[[ Supplied information open ]]

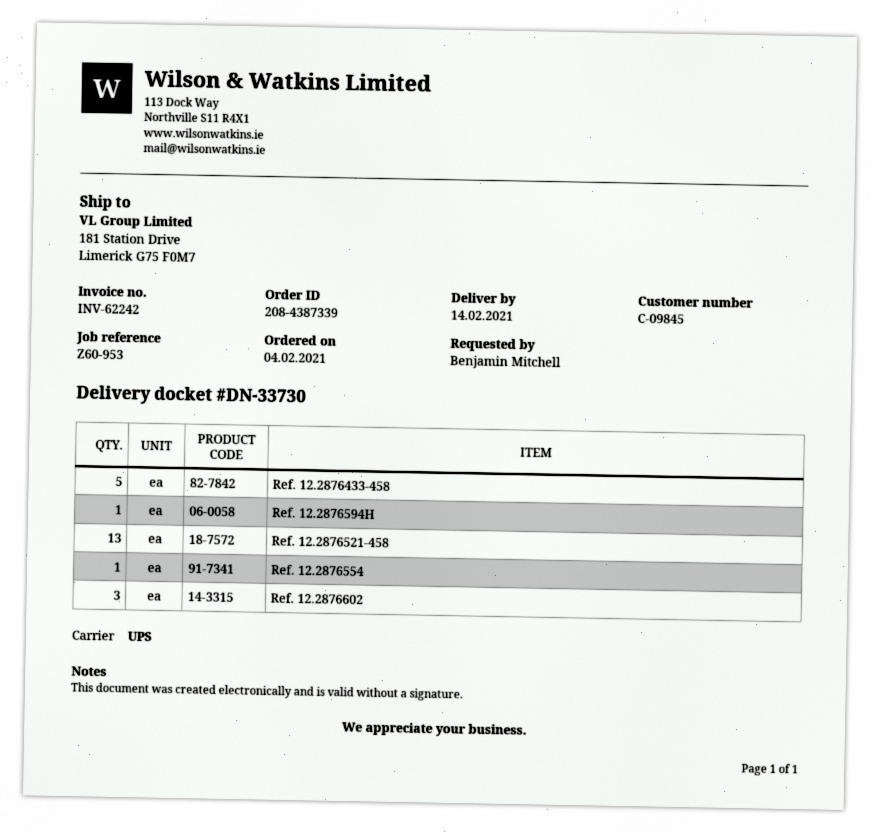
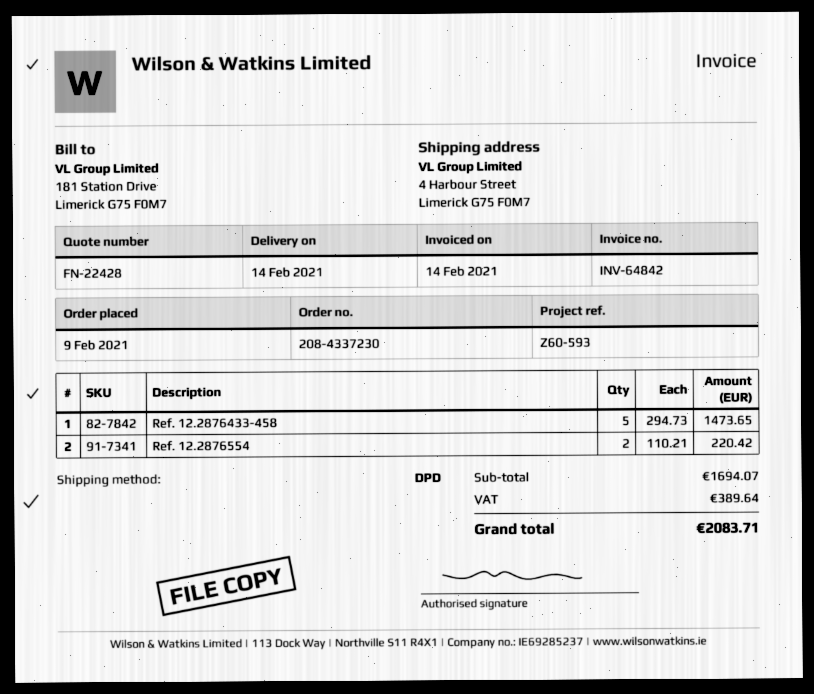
order number: 208-4387339 -> 208-4337230
order date: 2021-02-04 -> 2021-02-09
invoice number: INV-62242 -> INV-64842
reference: Z60-953 -> Z60-593
shipping method: UPS -> DPD
ship to: 181 Station Drive, Limerick G75 F0M7 -> 4 Harbour Street, Limerick G75 F0M7
Ref. 12.2876594H: 1 -> none
Ref. 12.2876521-458: 13 -> none
Ref. 12.2876554: 1 -> 2
Ref. 12.2876602: 3 -> none

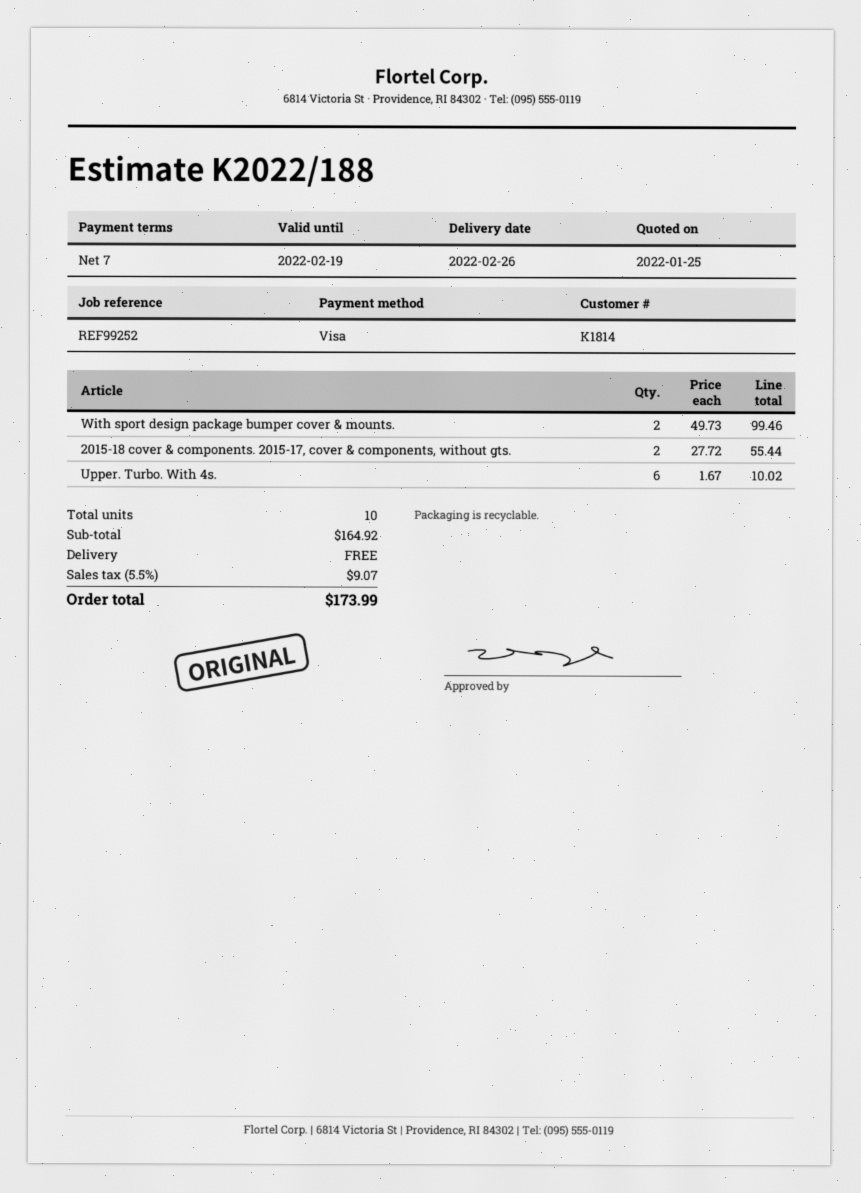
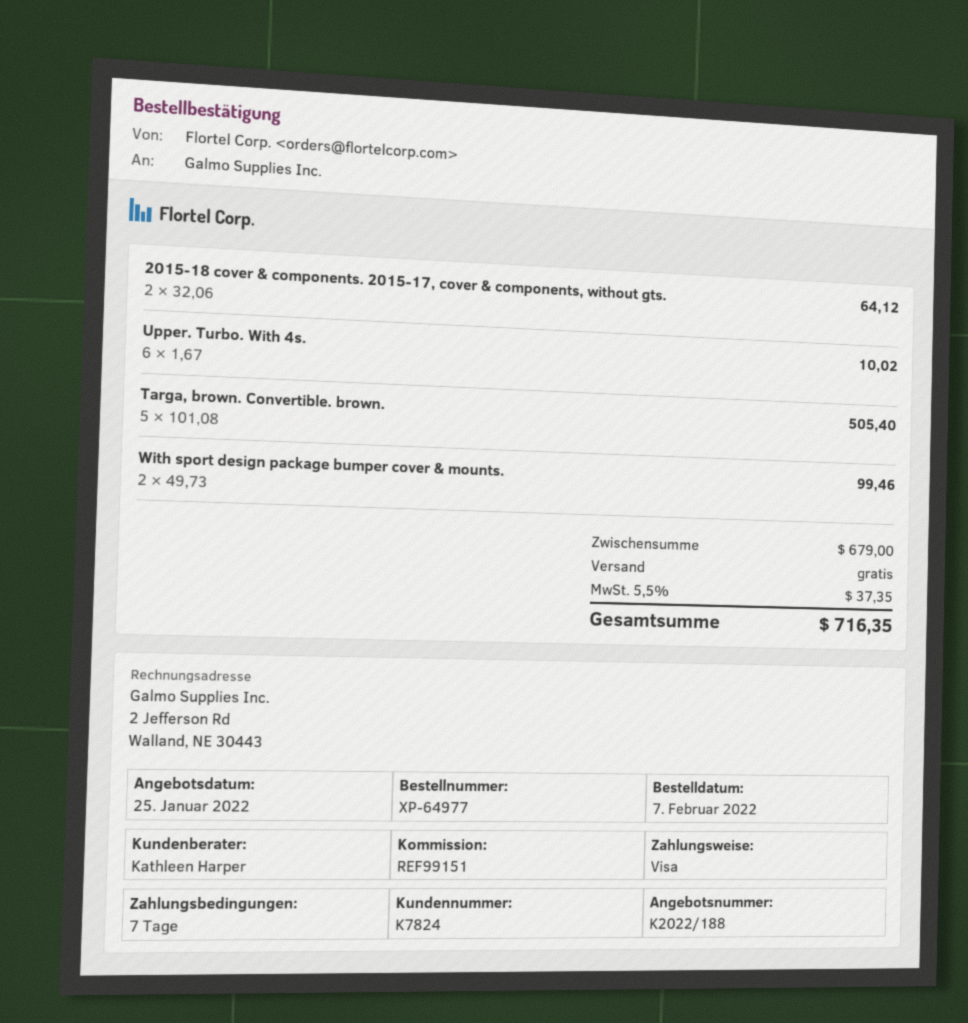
customer number: K1814 -> K7824
reference: REF99252 -> REF99151
2015-18 cover & components. 2015-17, cover & components, without gts.: 2 x 27.72 = 55.44 -> 2 x 32.06 = 64.12
Targa, brown. Convertible. brown.: none -> 5 x 101.08 = 505.40
subtotal: 164.92 -> 679.00
tax: 5.5% = 9.07 -> 5.5% = 37.35
total: 173.99 -> 716.35

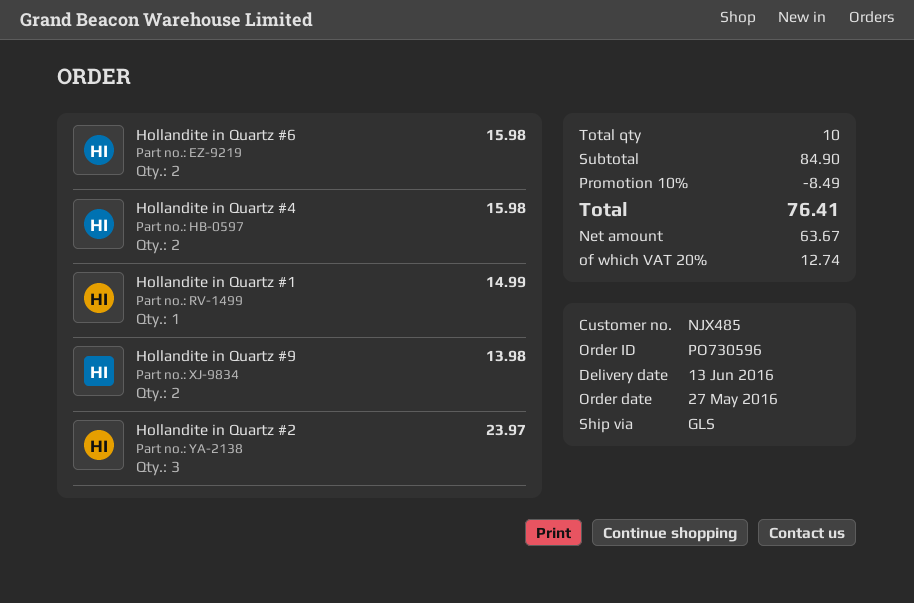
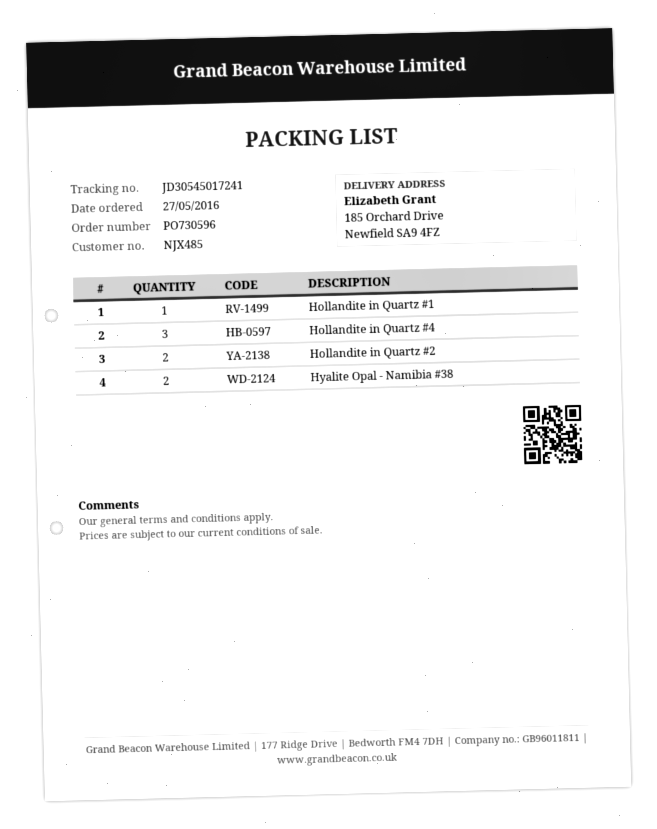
Hollandite in Quartz #6: 2 -> none
Hollandite in Quartz #4: 2 -> 3
Hollandite in Quartz #9: 2 -> none
Hollandite in Quartz #2: 3 -> 2
Hyalite Opal - Namibia #38: none -> 2

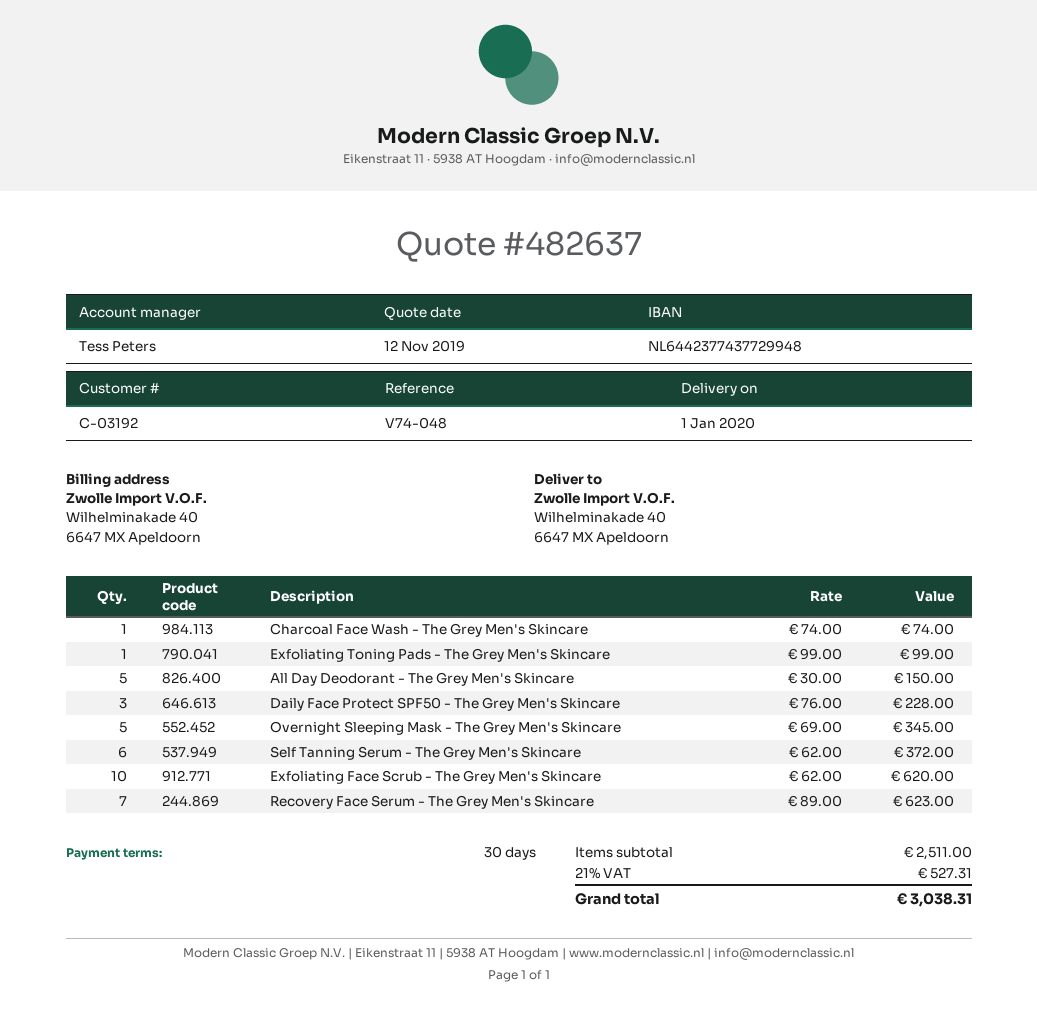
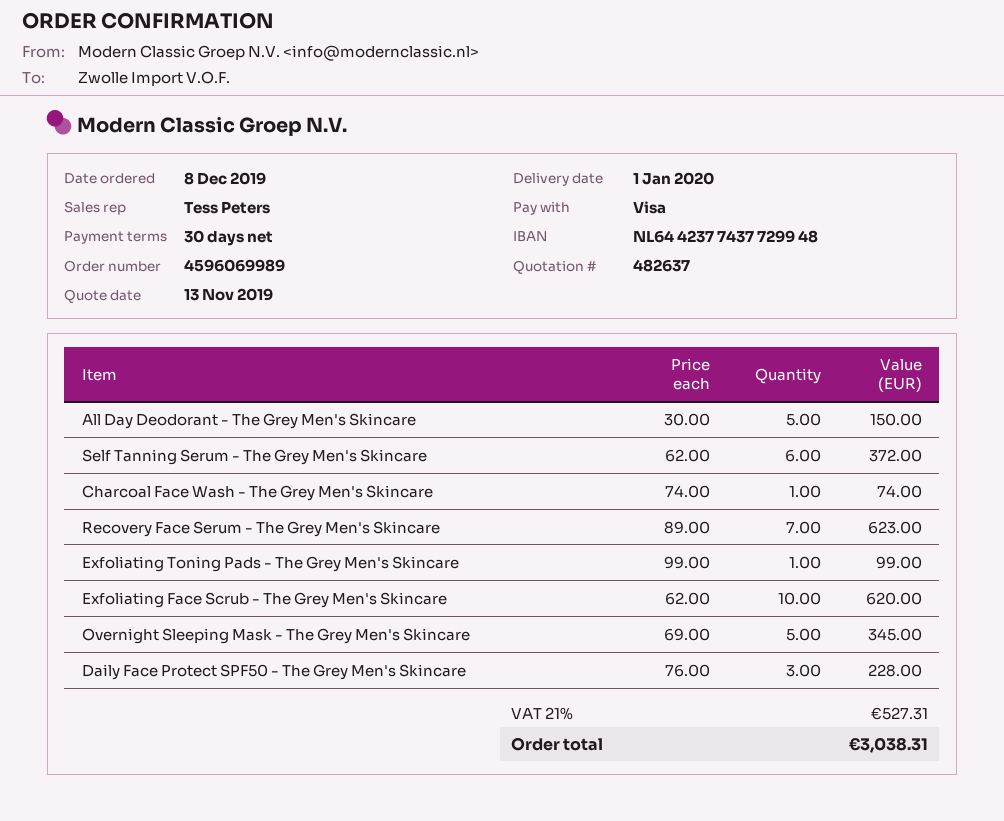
quote date: 2019-11-12 -> 2019-11-13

[[ Supplied information closed ]]

Prompt — Find every line above where the word "order" occurs, and copy that line.

Response to this task —
order number: 208-4387339 -> 208-4337230
order date: 2021-02-04 -> 2021-02-09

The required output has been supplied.